Presumably, this is only something we could once outside of a Customs Union with the EU.
And of course we won't be having to worry about retaliatary action as we won't have any cars of our own left to export.
The EU Japan FTA is the bigger threat. This isn't an anti EU point, most Vote Leave and Leave EU lead spokespeople would have agreed with a free trade agreement with zero tariffs and mutual recognition of vehicle regulations.
26. The Parties will put in place ambitious customs arrangements, in pursuit of their overall objectives. In doing so, the Parties envisage making use of all available facilitative arrangements and technologies, in full respect of their legal orders and ensuring that customs authorities are able to protect the Parties’ respective financial interests and enforce public policies. To this end, they intend to consider mutual recognition of trusted traders’ programmes, administrative cooperation in customs matters and mutual assistance, including for the recovery of claims related to taxes and duties, and through the exchange of information to combat customs fraud and other illegal activity.

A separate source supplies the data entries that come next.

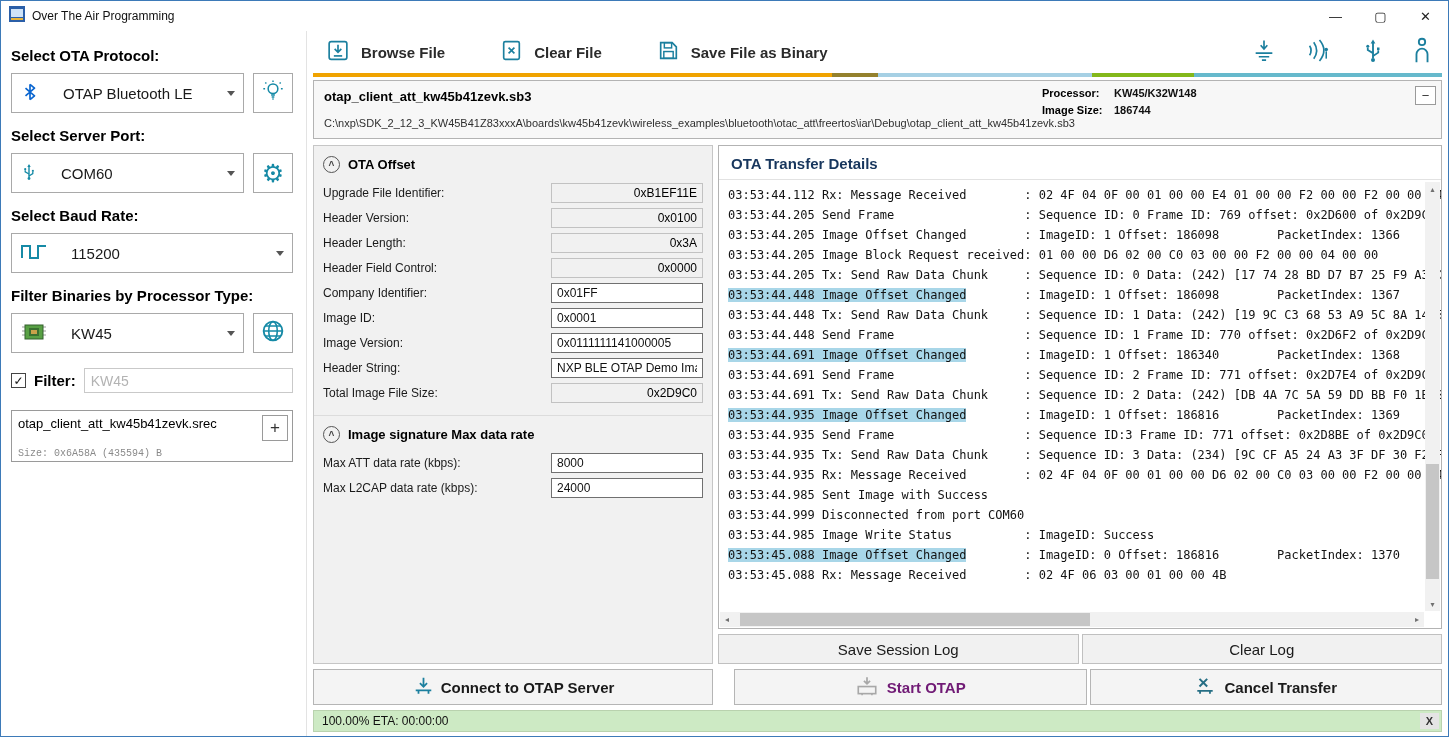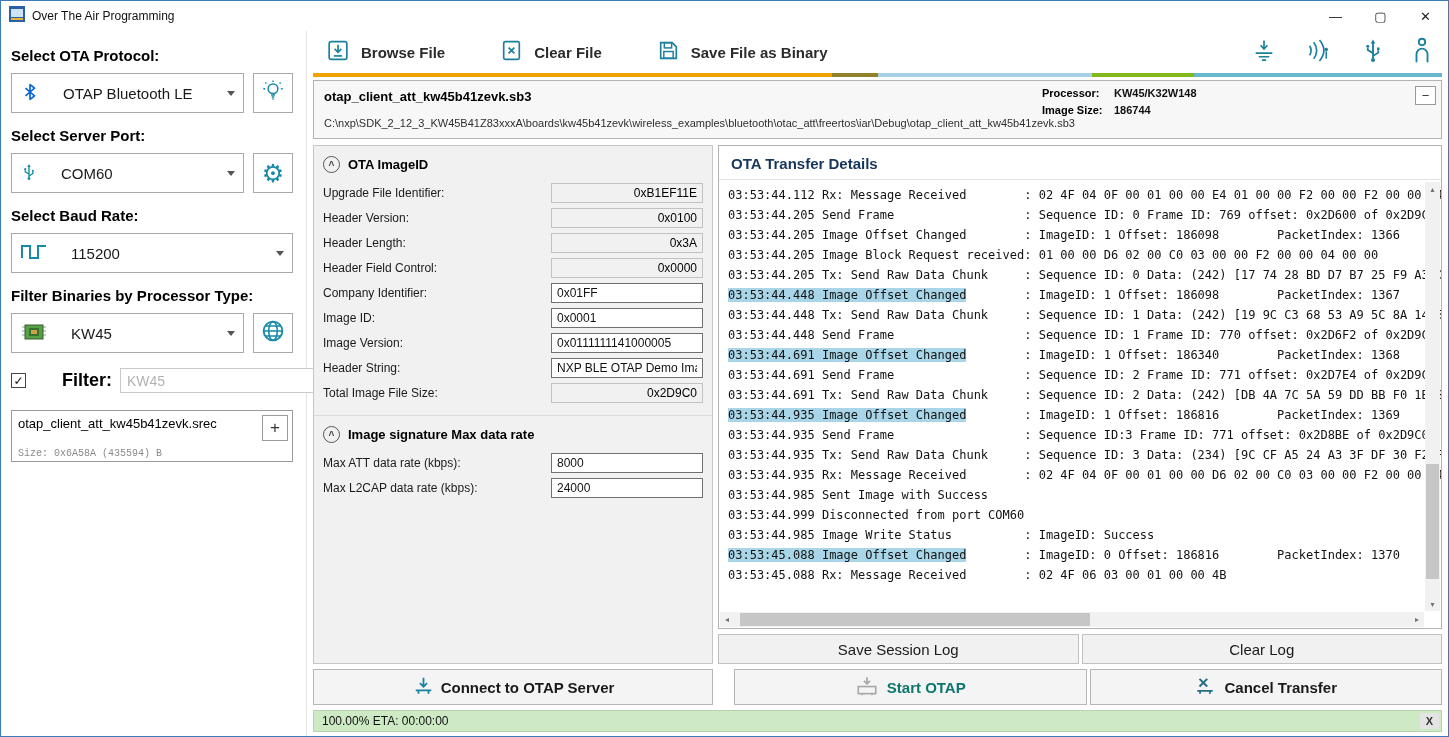"OTA ImageID" span { text: ImageID -> Offset }
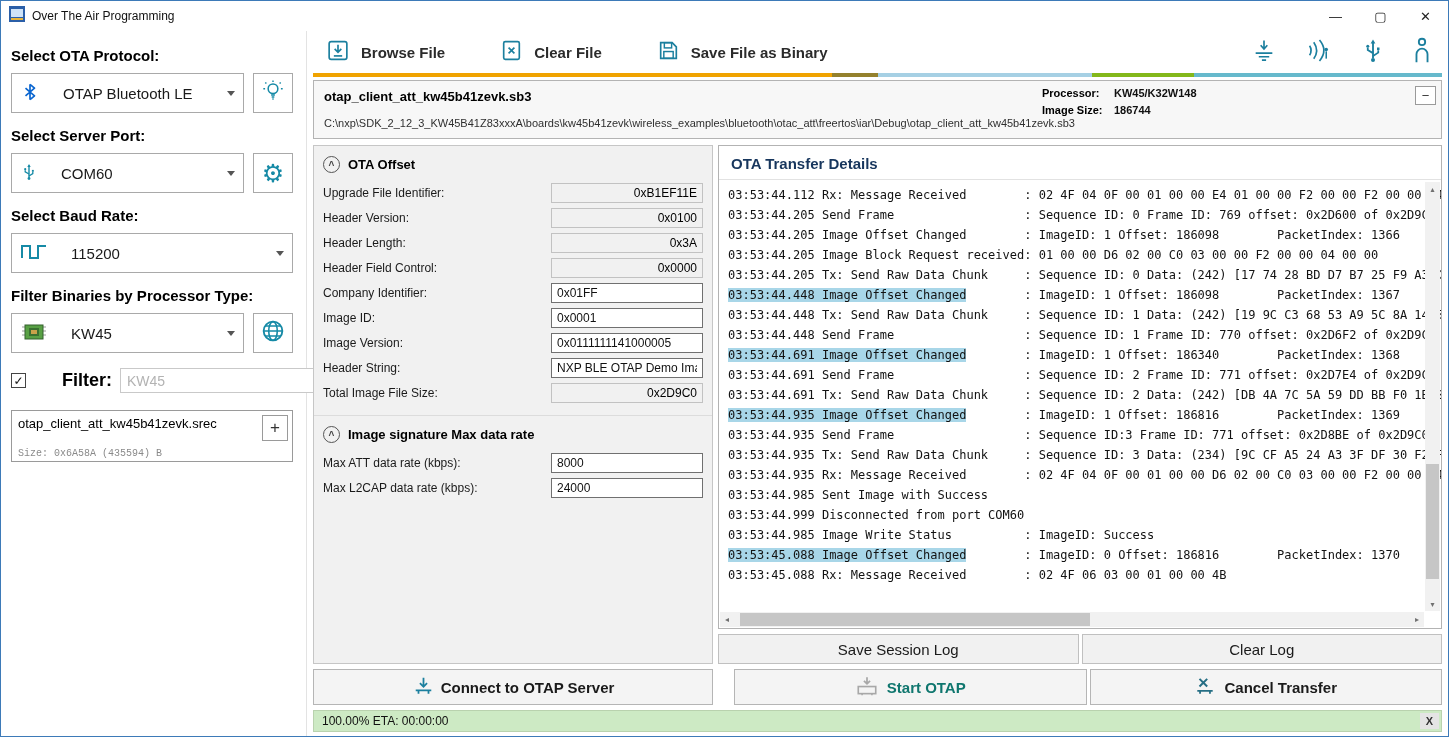"Filter:" .filter-label { font-size: 18px -> 15px; margin-left: 28px -> none }
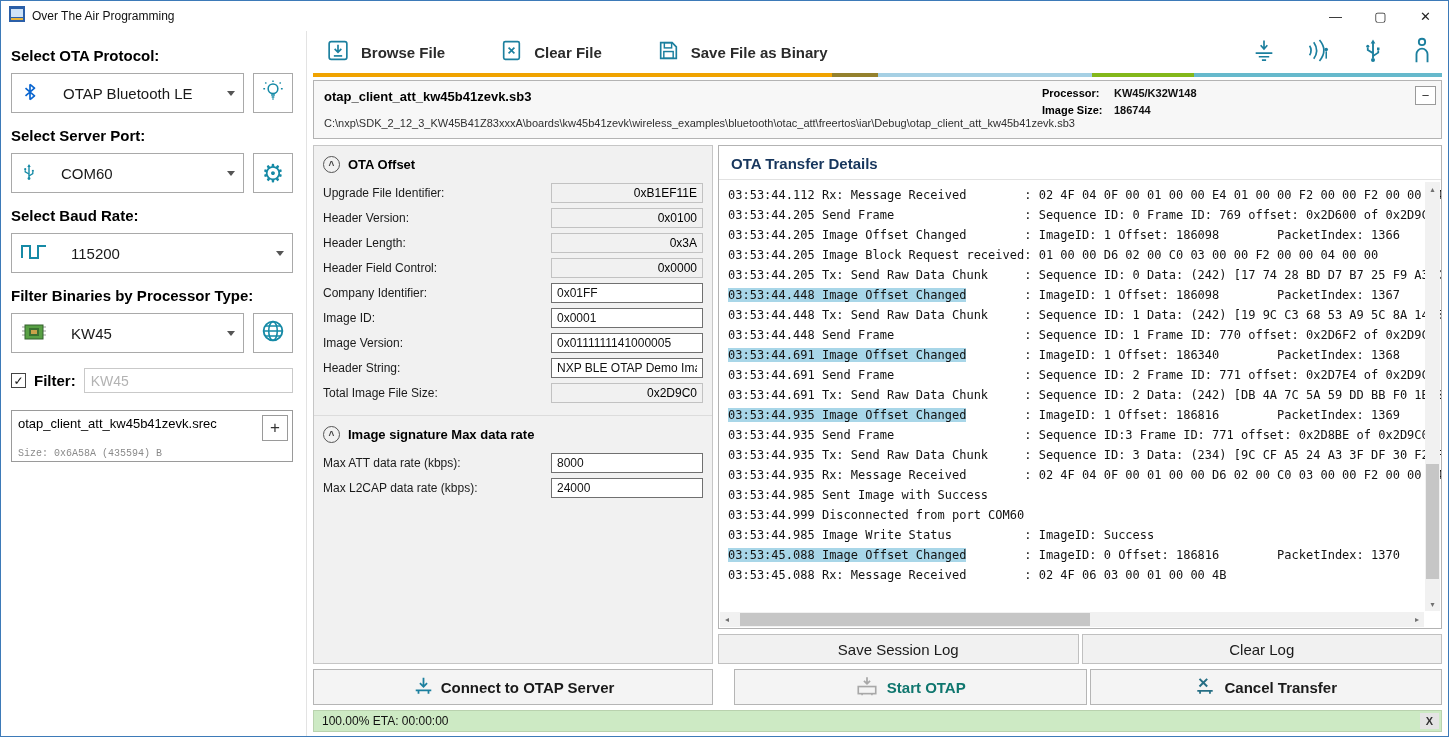"Start OTAP" .abtn.disabled { color: #0f766e -> #701a75 }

27. Such facilitative arrangements and technologies will also be considered in developing any alternative arrangements for ensuring the absence of a hard border on the island of Ireland on a permanent footing.
E. Implications for checks and controls
28. The Parties envisage that the extent of the United Kingdom’s commitments on customs and regulatory cooperation, including with regard to alignment of rules, would be taken into account in the application of related checks and controls, considering this as a factor in reducing risk. This, combined with the use of all available facilitative arrangements as described above, can lead to a spectrum of different outcomes for administrative processes as well as checks and controls, and the Parties note in this context their wish to be as ambitious as possible, while respecting the integrity of their respective markets and legal orders.
Lots of talk about respecting legal orders here, but this actually seems highly ambitious if very conditional on UK support.
And this is a point generally about the Political Declaration, it's more a menu of options for the UK (or a series of menus) than a binding long term plan.
This means that it's quite important for interested parties to decide where their most important pain points are, because if the DUP are anything to go by it will be an awful lot of effort to change them and the sooner they do it the better.
And the other thing is that this thing will come back, even if its in another guise, in the even of a No Deal.
The simplest solution is to *NOT* put tariffs on things we want to buy. But *not* doing anything is so alien to our politicians, they want to *do* something, even if that *doing* is nothing. But no, the solution is not *doing* nothing, but *not* doing anything.
I hear they have recruited a lot of extra hands from Cornwall, experienced types in customs matters, taking a few days off from nocturnal activities on the beaches involving shipwrecking & illicit booze...
Ian Dunt is saying that we're in trouble with Trade Remedies (the tariffs you put in place when you think there's been dumping) if there's a No Deal because we don't have all the technical pieces in place and the importers have access to our tax appeals system:
This will probably mean that empty trucks and then easier to clear are going to be favoured on the way out, as the focus will be keeping the capacity for imports to come in. So no EORI number, then you'll more likely be in an airstrip in Kent than waiting outside Dover.
Here's an example of where data sharing is important. Will DVLA have the details of (say) Irish truckers using the land bridge or will they be directed to kick their heels in an Anglesey lorry park until their documentation is checked?